#### INSTRUCTIONS FOR THE TASK
Please restate the entire listing verbatim.

:: PROVIDED DATA

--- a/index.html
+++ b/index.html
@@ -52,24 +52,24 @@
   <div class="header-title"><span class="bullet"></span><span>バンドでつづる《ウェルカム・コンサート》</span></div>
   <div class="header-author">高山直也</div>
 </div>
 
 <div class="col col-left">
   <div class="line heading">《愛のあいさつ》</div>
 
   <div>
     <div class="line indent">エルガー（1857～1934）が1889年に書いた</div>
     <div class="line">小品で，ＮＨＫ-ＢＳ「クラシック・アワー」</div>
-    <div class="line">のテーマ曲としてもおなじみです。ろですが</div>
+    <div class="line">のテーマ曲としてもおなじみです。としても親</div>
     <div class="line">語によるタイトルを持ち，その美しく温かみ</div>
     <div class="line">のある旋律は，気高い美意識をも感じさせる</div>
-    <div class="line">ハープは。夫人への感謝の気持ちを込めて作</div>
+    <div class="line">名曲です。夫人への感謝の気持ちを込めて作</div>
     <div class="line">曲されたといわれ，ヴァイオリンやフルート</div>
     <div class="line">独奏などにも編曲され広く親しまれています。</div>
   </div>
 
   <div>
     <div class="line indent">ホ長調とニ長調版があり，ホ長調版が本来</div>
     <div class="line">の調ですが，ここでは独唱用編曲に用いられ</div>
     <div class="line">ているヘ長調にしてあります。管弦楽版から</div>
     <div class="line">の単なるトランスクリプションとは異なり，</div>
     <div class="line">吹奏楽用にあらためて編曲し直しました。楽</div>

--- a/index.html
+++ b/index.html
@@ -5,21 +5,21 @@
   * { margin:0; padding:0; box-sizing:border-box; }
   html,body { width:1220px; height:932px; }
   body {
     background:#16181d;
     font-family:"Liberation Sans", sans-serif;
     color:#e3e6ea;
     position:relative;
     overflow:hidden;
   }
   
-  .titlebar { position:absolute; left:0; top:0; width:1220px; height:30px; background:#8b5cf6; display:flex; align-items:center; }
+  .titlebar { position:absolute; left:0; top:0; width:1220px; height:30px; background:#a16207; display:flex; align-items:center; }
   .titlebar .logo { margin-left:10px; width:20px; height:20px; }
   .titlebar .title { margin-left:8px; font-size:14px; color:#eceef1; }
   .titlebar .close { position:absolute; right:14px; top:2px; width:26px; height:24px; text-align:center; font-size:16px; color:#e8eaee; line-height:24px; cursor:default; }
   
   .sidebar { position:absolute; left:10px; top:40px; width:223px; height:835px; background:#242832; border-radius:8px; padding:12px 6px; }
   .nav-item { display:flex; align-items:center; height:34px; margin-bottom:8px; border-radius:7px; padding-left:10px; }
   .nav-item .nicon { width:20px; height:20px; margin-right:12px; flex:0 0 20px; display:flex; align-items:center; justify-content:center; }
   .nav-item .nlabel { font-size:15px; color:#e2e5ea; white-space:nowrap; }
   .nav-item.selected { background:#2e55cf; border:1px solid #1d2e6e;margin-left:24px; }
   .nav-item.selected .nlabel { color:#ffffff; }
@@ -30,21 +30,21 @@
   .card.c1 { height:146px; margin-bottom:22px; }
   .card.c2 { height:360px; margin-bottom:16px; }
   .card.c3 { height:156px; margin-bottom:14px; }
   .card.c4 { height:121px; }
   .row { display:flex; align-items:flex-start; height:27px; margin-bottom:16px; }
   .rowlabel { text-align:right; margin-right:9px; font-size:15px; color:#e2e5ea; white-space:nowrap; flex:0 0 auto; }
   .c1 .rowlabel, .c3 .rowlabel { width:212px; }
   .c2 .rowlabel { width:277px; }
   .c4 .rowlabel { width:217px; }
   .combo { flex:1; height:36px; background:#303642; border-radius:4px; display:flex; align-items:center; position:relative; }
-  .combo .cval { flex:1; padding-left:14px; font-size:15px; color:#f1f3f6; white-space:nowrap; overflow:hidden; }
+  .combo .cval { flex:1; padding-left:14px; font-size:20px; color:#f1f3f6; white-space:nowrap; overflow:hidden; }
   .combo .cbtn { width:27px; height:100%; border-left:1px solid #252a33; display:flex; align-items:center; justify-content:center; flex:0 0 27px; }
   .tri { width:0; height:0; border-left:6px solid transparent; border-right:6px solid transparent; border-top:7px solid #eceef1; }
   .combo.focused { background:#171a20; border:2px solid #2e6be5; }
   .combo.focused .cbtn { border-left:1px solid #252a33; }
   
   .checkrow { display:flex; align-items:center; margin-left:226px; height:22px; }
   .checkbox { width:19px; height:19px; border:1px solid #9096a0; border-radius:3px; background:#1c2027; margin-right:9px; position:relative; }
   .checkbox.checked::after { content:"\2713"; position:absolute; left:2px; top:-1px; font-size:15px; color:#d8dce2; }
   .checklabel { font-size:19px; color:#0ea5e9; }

::::

#### PROBLEM SOLUTION
--- a/index.html
+++ b/index.html
@@ -52,24 +52,24 @@
   <div class="header-title"><span class="bullet"></span><span>バンドでつづる《ウェルカム・コンサート》</span></div>
   <div class="header-author">高山直也</div>
 </div>
 
 <div class="col col-left">
   <div class="line heading">《愛のあいさつ》</div>
 
   <div>
     <div class="line indent">エルガー（1857～1934）が1889年に書いた</div>
     <div class="line">小品で，ＮＨＫ-ＢＳ「クラシック・アワー」</div>
-    <div class="line">のテーマ曲としてもおなじみです。ろですが</div>
+    <div class="line">のテーマ曲としてもおなじみです。としても親</div>
     <div class="line">語によるタイトルを持ち，その美しく温かみ</div>
     <div class="line">のある旋律は，気高い美意識をも感じさせる</div>
-    <div class="line">ハープは。夫人への感謝の気持ちを込めて作</div>
+    <div class="line">名曲です。夫人への感謝の気持ちを込めて作</div>
     <div class="line">曲されたといわれ，ヴァイオリンやフルート</div>
     <div class="line">独奏などにも編曲され広く親しまれています。</div>
   </div>
 
   <div>
     <div class="line indent">ホ長調とニ長調版があり，ホ長調版が本来</div>
     <div class="line">の調ですが，ここでは独唱用編曲に用いられ</div>
     <div class="line">ているヘ長調にしてあります。管弦楽版から</div>
     <div class="line">の単なるトランスクリプションとは異なり，</div>
     <div class="line">吹奏楽用にあらためて編曲し直しました。楽</div>

--- a/index.html
+++ b/index.html
@@ -5,21 +5,21 @@
   * { margin:0; padding:0; box-sizing:border-box; }
   html,body { width:1220px; height:932px; }
   body {
     background:#16181d;
     font-family:"Liberation Sans", sans-serif;
     color:#e3e6ea;
     position:relative;
     overflow:hidden;
   }
   
-  .titlebar { position:absolute; left:0; top:0; width:1220px; height:30px; background:#8b5cf6; display:flex; align-items:center; }
+  .titlebar { position:absolute; left:0; top:0; width:1220px; height:30px; background:#a16207; display:flex; align-items:center; }
   .titlebar .logo { margin-left:10px; width:20px; height:20px; }
   .titlebar .title { margin-left:8px; font-size:14px; color:#eceef1; }
   .titlebar .close { position:absolute; right:14px; top:2px; width:26px; height:24px; text-align:center; font-size:16px; color:#e8eaee; line-height:24px; cursor:default; }
   
   .sidebar { position:absolute; left:10px; top:40px; width:223px; height:835px; background:#242832; border-radius:8px; padding:12px 6px; }
   .nav-item { display:flex; align-items:center; height:34px; margin-bottom:8px; border-radius:7px; padding-left:10px; }
   .nav-item .nicon { width:20px; height:20px; margin-right:12px; flex:0 0 20px; display:flex; align-items:center; justify-content:center; }
   .nav-item .nlabel { font-size:15px; color:#e2e5ea; white-space:nowrap; }
   .nav-item.selected { background:#2e55cf; border:1px solid #1d2e6e;margin-left:24px; }
   .nav-item.selected .nlabel { color:#ffffff; }
@@ -30,21 +30,21 @@
   .card.c1 { height:146px; margin-bottom:22px; }
   .card.c2 { height:360px; margin-bottom:16px; }
   .card.c3 { height:156px; margin-bottom:14px; }
   .card.c4 { height:121px; }
   .row { display:flex; align-items:flex-start; height:27px; margin-bottom:16px; }
   .rowlabel { text-align:right; margin-right:9px; font-size:15px; color:#e2e5ea; white-space:nowrap; flex:0 0 auto; }
   .c1 .rowlabel, .c3 .rowlabel { width:212px; }
   .c2 .rowlabel { width:277px; }
   .c4 .rowlabel { width:217px; }
   .combo { flex:1; height:36px; background:#303642; border-radius:4px; display:flex; align-items:center; position:relative; }
-  .combo .cval { flex:1; padding-left:14px; font-size:15px; color:#f1f3f6; white-space:nowrap; overflow:hidden; }
+  .combo .cval { flex:1; padding-left:14px; font-size:20px; color:#f1f3f6; white-space:nowrap; overflow:hidden; }
   .combo .cbtn { width:27px; height:100%; border-left:1px solid #252a33; display:flex; align-items:center; justify-content:center; flex:0 0 27px; }
   .tri { width:0; height:0; border-left:6px solid transparent; border-right:6px solid transparent; border-top:7px solid #eceef1; }
   .combo.focused { background:#171a20; border:2px solid #2e6be5; }
   .combo.focused .cbtn { border-left:1px solid #252a33; }
   
   .checkrow { display:flex; align-items:center; margin-left:226px; height:22px; }
   .checkbox { width:19px; height:19px; border:1px solid #9096a0; border-radius:3px; background:#1c2027; margin-right:9px; position:relative; }
   .checkbox.checked::after { content:"\2713"; position:absolute; left:2px; top:-1px; font-size:15px; color:#d8dce2; }
   .checklabel { font-size:19px; color:#0ea5e9; }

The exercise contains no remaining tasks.